Challenges in Diagnosing Rare Genetic Diseases:
A) The pathogenic variant(s) may be located in a gene yet to be implicated in disease. Until now, over 5,000 protein-coding genes have been implicated in at least one disease, but it is estimated that still 10,000+ disease gene relationships are undiscovered in just the remaining protein-coding genes.
B) The pathogenic variant(s) may be located in the noncoding genome, where the mechanisms for how a variant manifests a clinical phenotype are not well understood leading to challenges in identifying candidates.
C) The variant may be difficult to detect from solely short-read, exome or genome sequencing such as long repeats, inversions, and complex genomic rearrangements. The variant may be detectable. but bioinformatic algorithms may struggle to call the variant correctly such as multi-nucleotide and mosaic variants. The variant may be detectable and called correctly but asserting its functionality or pathogenicity may require unavailable, orthogonal lines of evidence.
D) More complex inheritance patterns such as multi-locus pathogenic variation, oligogenic, polygenic, variable expressivity, incomplete penetrance, imprinting, and/or mosaicism may also be confounding a diagnosis and necessitate a broader approach to understanding the mechanism of disease.

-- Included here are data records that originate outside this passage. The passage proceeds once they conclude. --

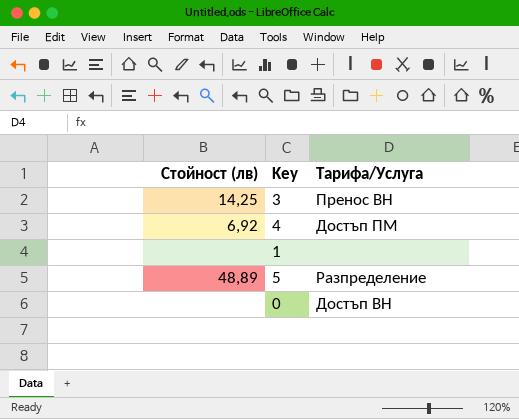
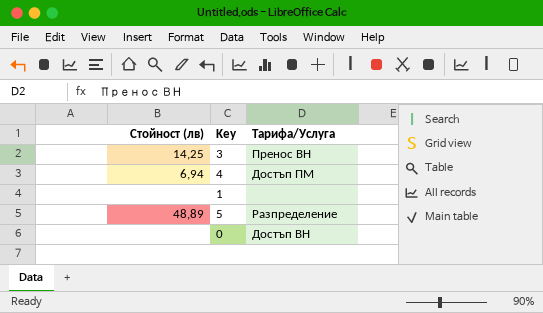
4 | Стойност (лв): 6,92 -> 6,94

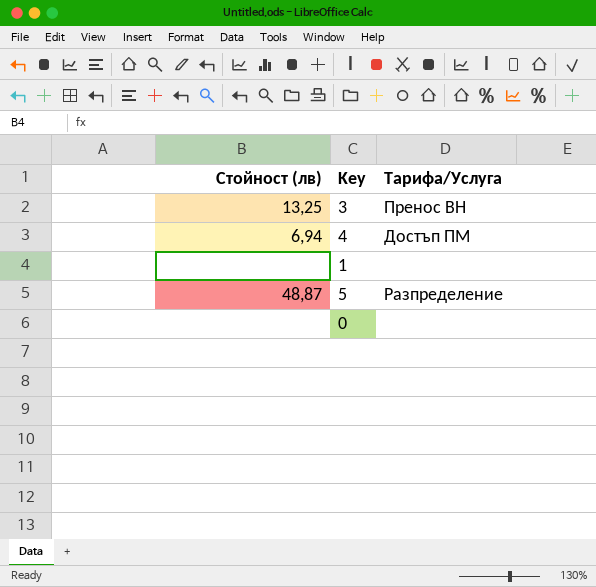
3 | Стойност (лв): 14,25 -> 13,25
5 | Стойност (лв): 48,89 -> 48,87
0 | Тарифа/Услуга: Достъп ВН -> none

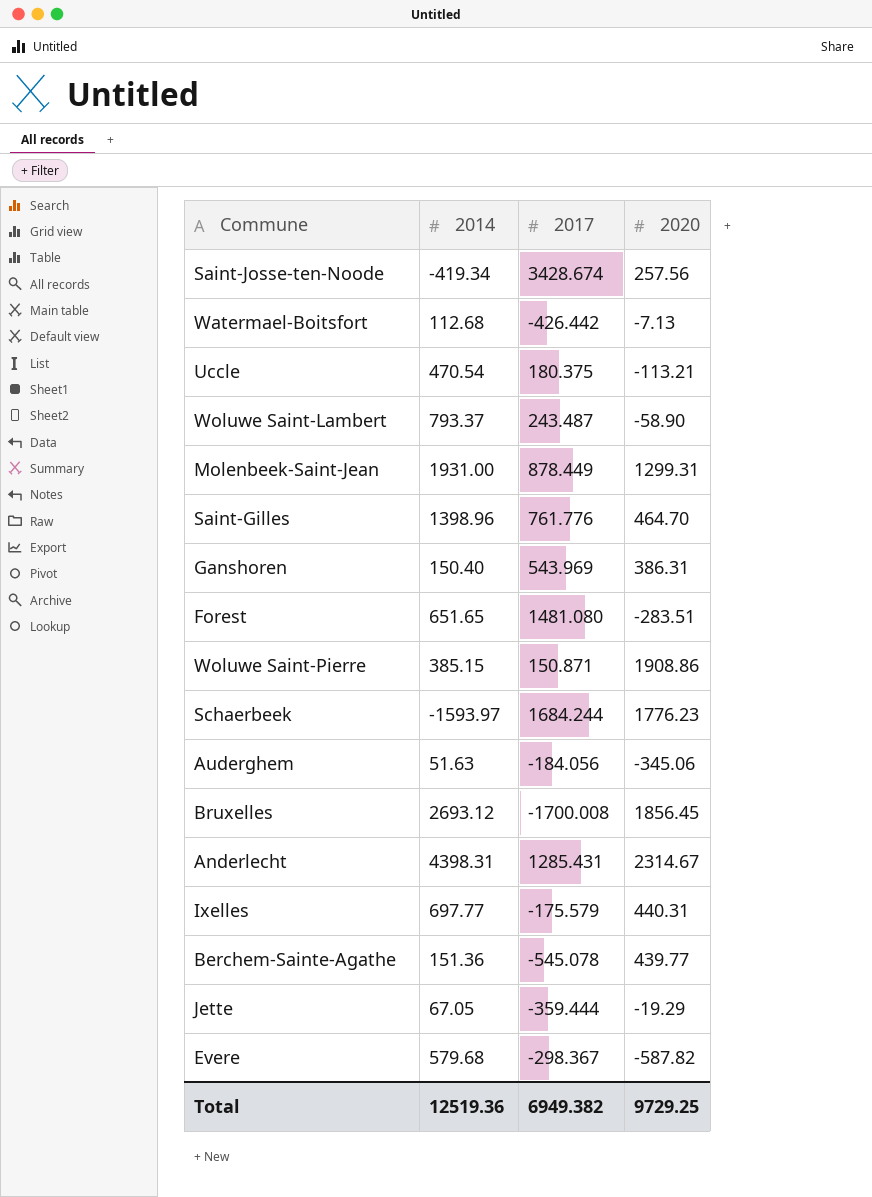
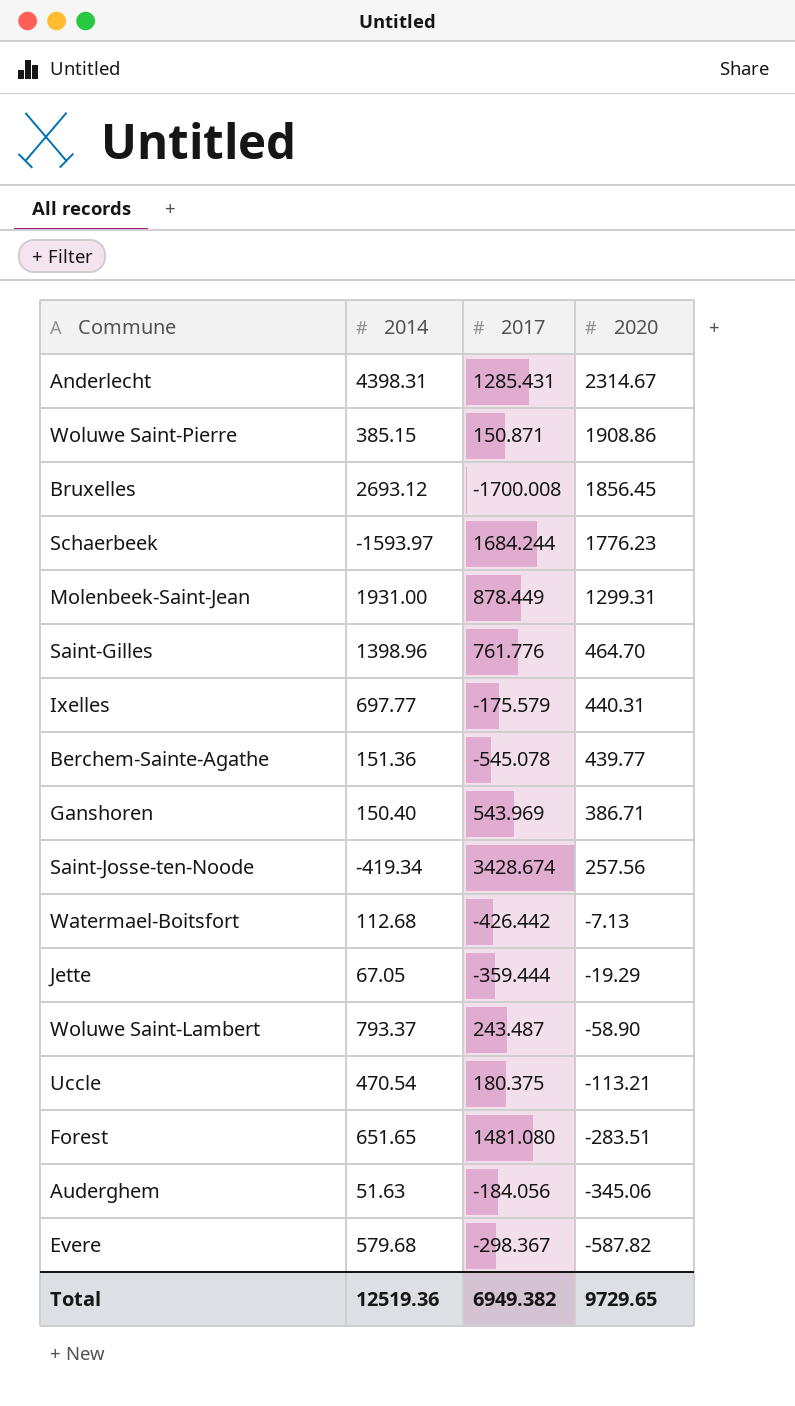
row order: none -> 2020 descending
Ganshoren | 2020: 386.31 -> 386.71
Total | 2020: 9729.25 -> 9729.65

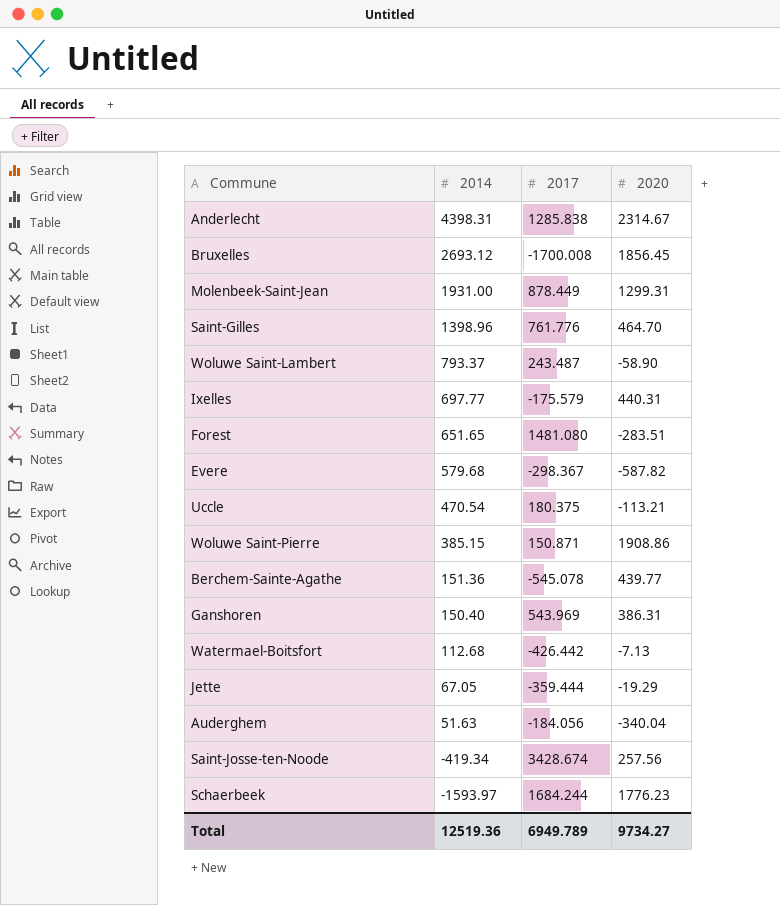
row order: 2020 descending -> 2014 descending
Anderlecht | 2017: 1285.431 -> 1285.838
Ganshoren | 2020: 386.71 -> 386.31
Auderghem | 2020: -345.06 -> -340.04
Total | 2017: 6949.382 -> 6949.789
Total | 2020: 9729.65 -> 9734.27

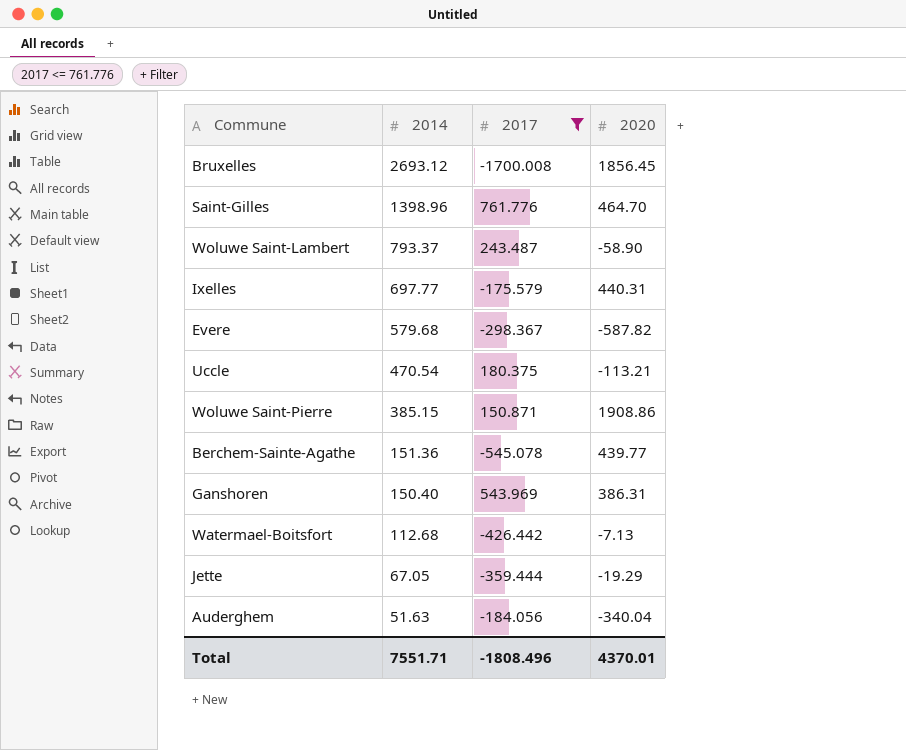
filter: none -> 2017 <= 761.776
Total | 2014: 12519.36 -> 7551.71
Total | 2017: 6949.789 -> -1808.496
Total | 2020: 9734.27 -> 4370.01

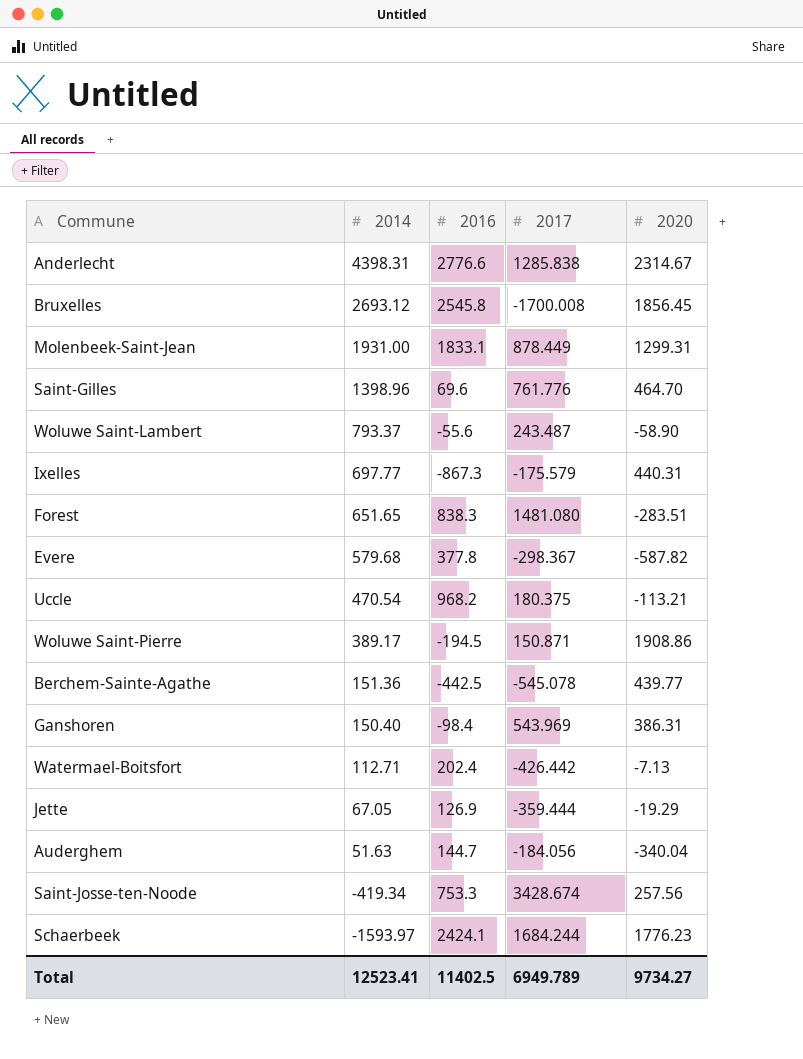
filter: 2017 <= 761.776 -> none
column 2016 | position: none -> 3
Woluwe Saint-Pierre | 2014: 385.15 -> 389.17
Watermael-Boitsfort | 2014: 112.68 -> 112.71
Total | 2014: 7551.71 -> 12523.41
Total | 2017: -1808.496 -> 6949.789
Total | 2020: 4370.01 -> 9734.27

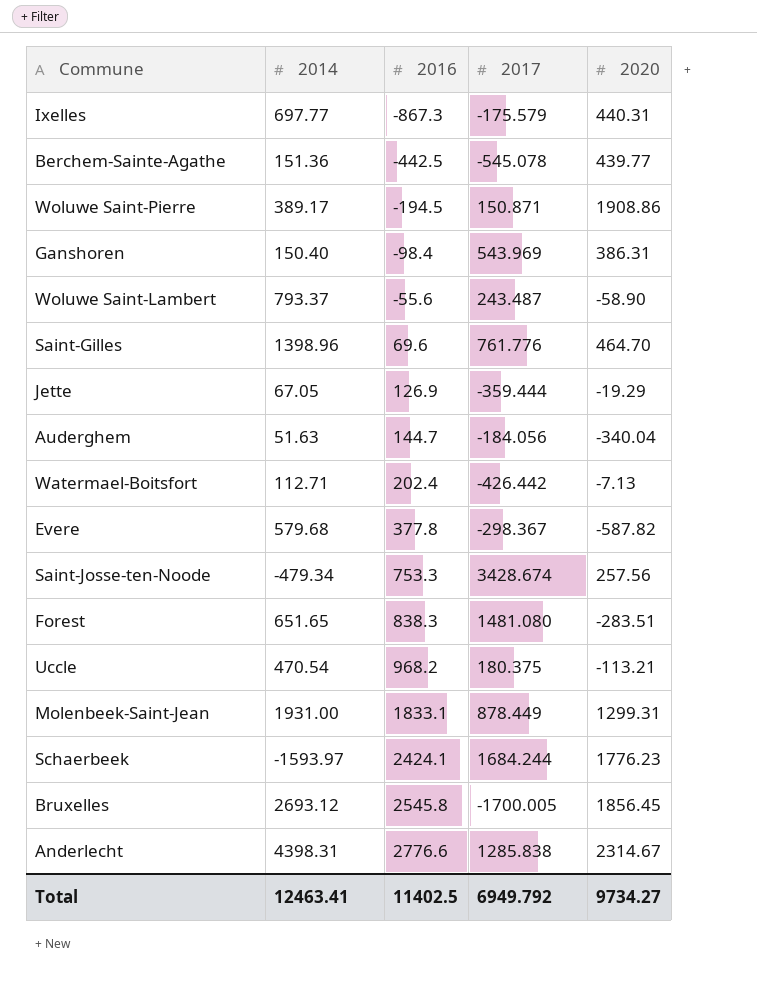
row order: 2014 descending -> 2016 ascending
Saint-Josse-ten-Noode | 2014: -419.34 -> -479.34
Bruxelles | 2017: -1700.008 -> -1700.005
Total | 2014: 12523.41 -> 12463.41
Total | 2017: 6949.789 -> 6949.792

E) A gene-disease relationship may be published or submitted to a genetic database but has yet to be reviewed and incorporated into clinical testing. This is compounded by the rapidly increasing number of Variants of Uncertain Significance (VUS).
F) Many candidate variants and genes are n=1 regardless of the best data sharing practices.
G) Because of the nature of novel discovery, there is not always a functional assay available to provide orthogonal evidence for or against a candidate variant or gene. Many times, if a candidate does meet the inclusion criteria for an existing assay, the molecular phenotype measured in the assay may not match the potential mechanism of disease or fully recapitulate the pathophysiological impact, resulting in ambiguous results or an incorrect prediction of pathogenicity.
H) Databases predominantly capture genetic information from individuals of European-like genetic ancestry potentially propagating biases in tools and reference data for variant classification for individuals of non-European-like genetic ancestry.
I) Newer genomic technologies may offer advantages over short-read DNA sequencing, but effective and widespread use of these technologies requires clear guidance and broad demonstration of efficacy.